Thread: Overhead, UDP: Many packets on 1 socket vs. one packet and manysockets.

  1. Overhead, UDP: Many packets on 1 socket vs. one packet and manysockets.

    I have an application that communicates with a series of devices on a
    gigabit LAN network (64 or more devices) using UDP. It is constantly
    streaming data to these devices. The data is organized into "frames"
    and each device frame is a single UDP packet. The current
    implementation creates a separate SOCK_DGRAM socket for each device,
    then calls connect() and sends packets with send() (rather than using
    sendto() with no connect()).

    I am now at a point where I have to modify this application to send
    additional data to the devices, with some slightly different
    information in the data packets. The application must now send more
    than one UDP packet per frame to each device.

    I basically have two options:

    1. Create a new socket for each of these new pieces of data. This
    means more than one UDP socket is "connected" to the same network
    device. If I have to send 3 UDP packets per frame to a device, I have
    3 sockets "connected" to that device, and I serially send a packet
    over each of those sockets.

    2. Share one socket per device. Only one UDP socket is "connected"
    to a given device. If I have to send 3 UDP packets per frame to a
    device, I have a single socket "connected" to it and I send 3 packets
    using that one socket.

    Without going into too much detail, because of the way the application
    is designed it is *far* easier to implement number 1 than number 2
    (option 1 requires little additional code, option 2 requires nearly a
    complete rewrite of the hardware interface portion of the
    application).

    In the current situation, there are 60 devices each which require 16
    UDP packets per frame of data. Therefore option 1 requires 60*16 = 960
    sockets and option 2 requires only 60. This machine and LAN is
    dedicated to this application and no other applications are competing
    for network resources.

    My question is, is it worth the trouble to rewrite a lot of the
    application to go with option 2? Low network latencies are critical,
    and bandwidth usage is fairly high (370 kilobit bursts every 1/60th of
    a second -- so about 22 mbps on average, and we'd like to keep each
    burst under 0.5 ms). Is there a significant amount of overhead
    associated with sending less packets over more sockets to the same
    destination, rather than more packets over less sockets? Or will
    option 1 have similar performance?

    Thanks,
    Jason

  2. Re: Overhead, UDP: Many packets on 1 socket vs. one packet and many sockets.

    Jason C writes:
    > I have an application that communicates with a series of devices on a
    > gigabit LAN network (64 or more devices) using UDP. It is constantly
    > streaming data to these devices. The data is organized into "frames"
    > and each device frame is a single UDP packet. The current
    > implementation creates a separate SOCK_DGRAM socket for each device,
    > then calls connect() and sends packets with send() (rather than using
    > sendto() with no connect()).


    [...]

    > The application must now send more than one UDP packet per frame to
    > each device.
    >
    > I basically have two options:
    >
    > 1. Create a new socket for each of these new pieces of data.


    [...]

    > 2. Share one socket per device.


    [...]

    > because of the way the application is designed it is *far* easier to
    > implement number 1 than number 2 (option 1 requires little
    > additional code, option 2 requires nearly a complete rewrite of the
    > hardware interface portion of the application).
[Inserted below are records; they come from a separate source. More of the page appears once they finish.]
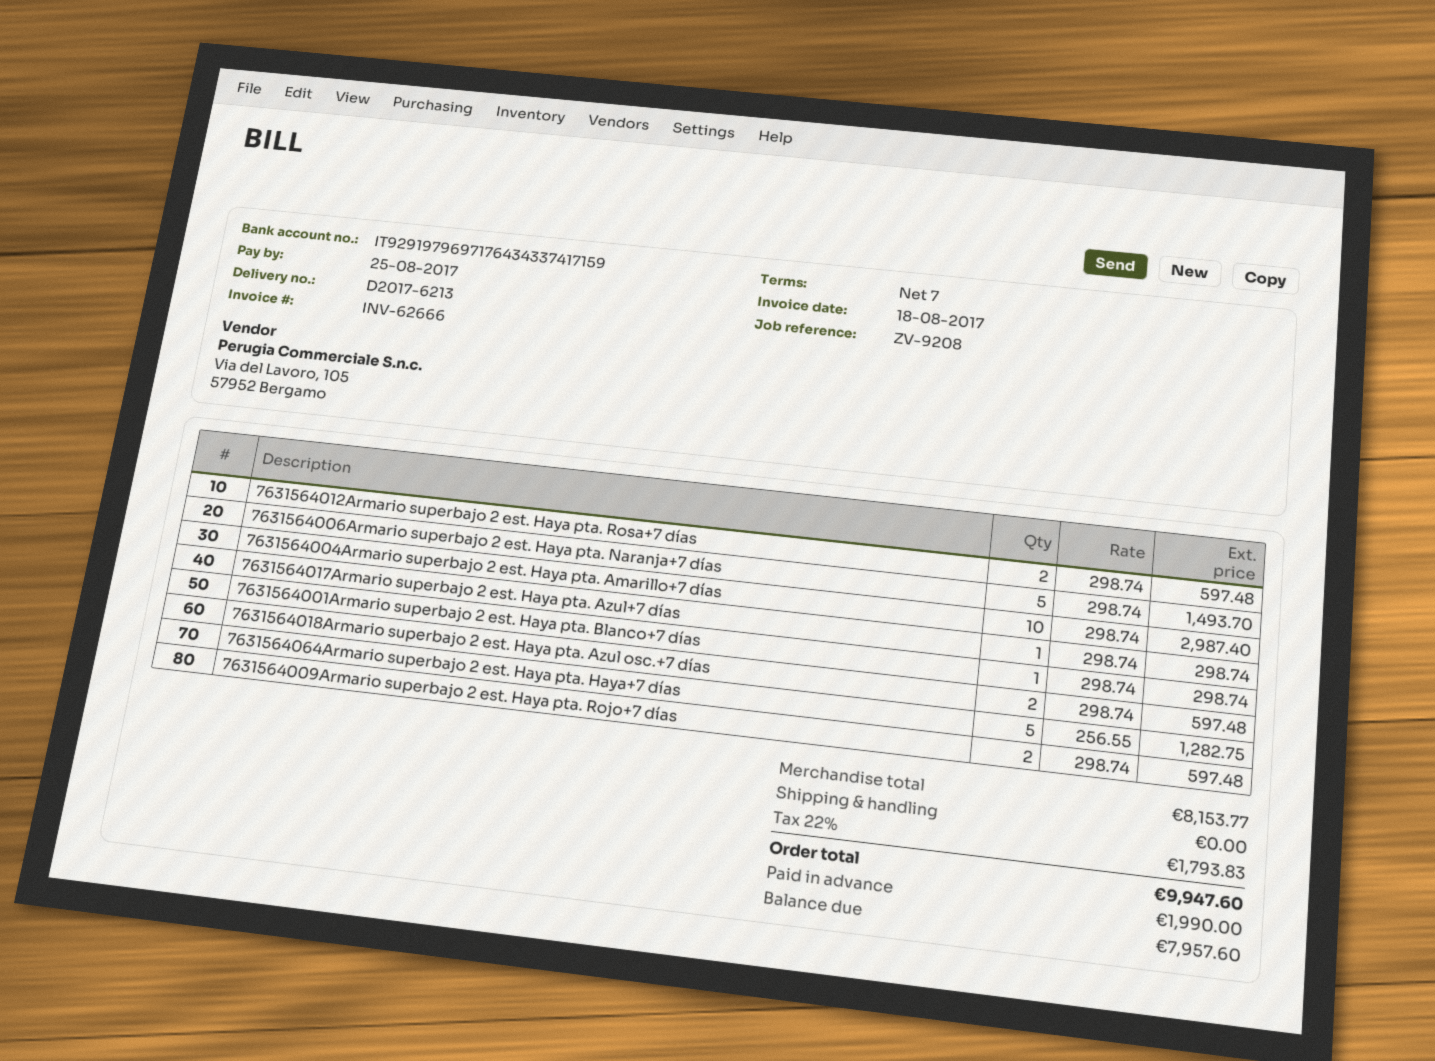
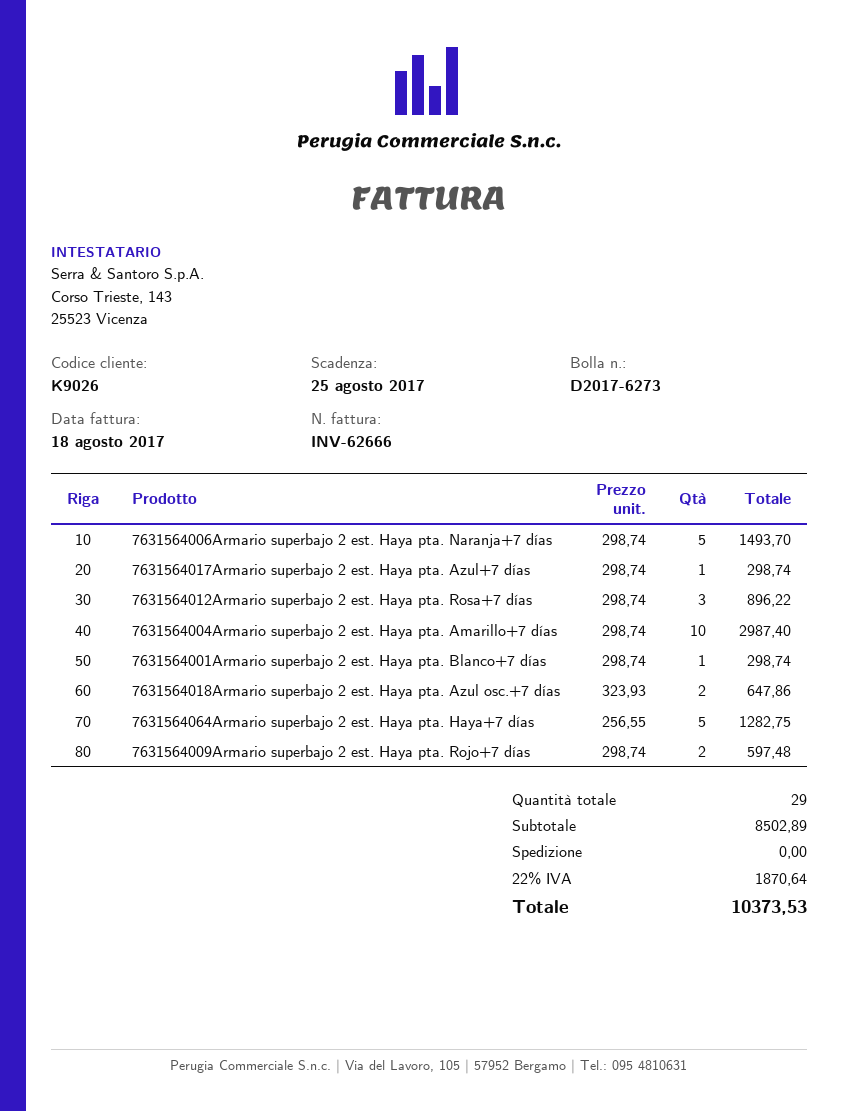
delivery note number: D2017-6213 -> D2017-6273
7631564012Armario superbajo 2 est. Haya pta. Rosa+7 días: 2 x 298.74 = 597.48 -> 3 x 298.74 = 896.22
7631564018Armario superbajo 2 est. Haya pta. Azul osc.+7 días: 2 x 298.74 = 597.48 -> 2 x 323.93 = 647.86
subtotal: 8153.77 -> 8502.89
tax: 22% = 1793.83 -> 22% = 1870.64
total: 9947.60 -> 10373.53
    There could be a third option: Create an additional file descriptor
    refering to the already existing socket (eg, using dup(2)). This would
    still cause the process descriptor table to grow, but without an
    increase in the actual number of sockets.

    [...]

    > Is there a significant amount of overhead associated with sending
    > less packets over more sockets to the same destination, rather than
    > more packets over less sockets? Or will option 1 have similar
    > performance?


    These are two different questions. AFAIK, there should be no drastic
    overhead when using multiple sockets to send data from the same
    process, at least with blocking I/O, insofar the protocol
    implementation has any built-in local flow control at all, which would
    be atypical for UDP. But using 16 times the amount of kernel
    ressources could have a performance impact, eg by reducing the amount
    of RAM available for application use.

  3. Re: Overhead, UDP: Many packets on 1 socket vs. one packet and many ?sockets.

    Jason C wrote:
    > I have an application that communicates with a series of devices on
    > a gigabit LAN network (64 or more devices) using UDP. It is
    > constantly streaming data to these devices. The data is organized
    > into "frames" and each device frame is a single UDP packet. The


    Nit - UDP has "datagrams"

    > current implementation creates a separate SOCK_DGRAM socket for each
    > device, then calls connect() and sends packets with send() (rather
    > than using sendto() with no connect()).


    It just calls send() the one time, or does it over and over again over
    time?

    > I am now at a point where I have to modify this application to send
    > additional data to the devices, with some slightly different
    > information in the data packets. The application must now send more
    > than one UDP packet per frame to each device.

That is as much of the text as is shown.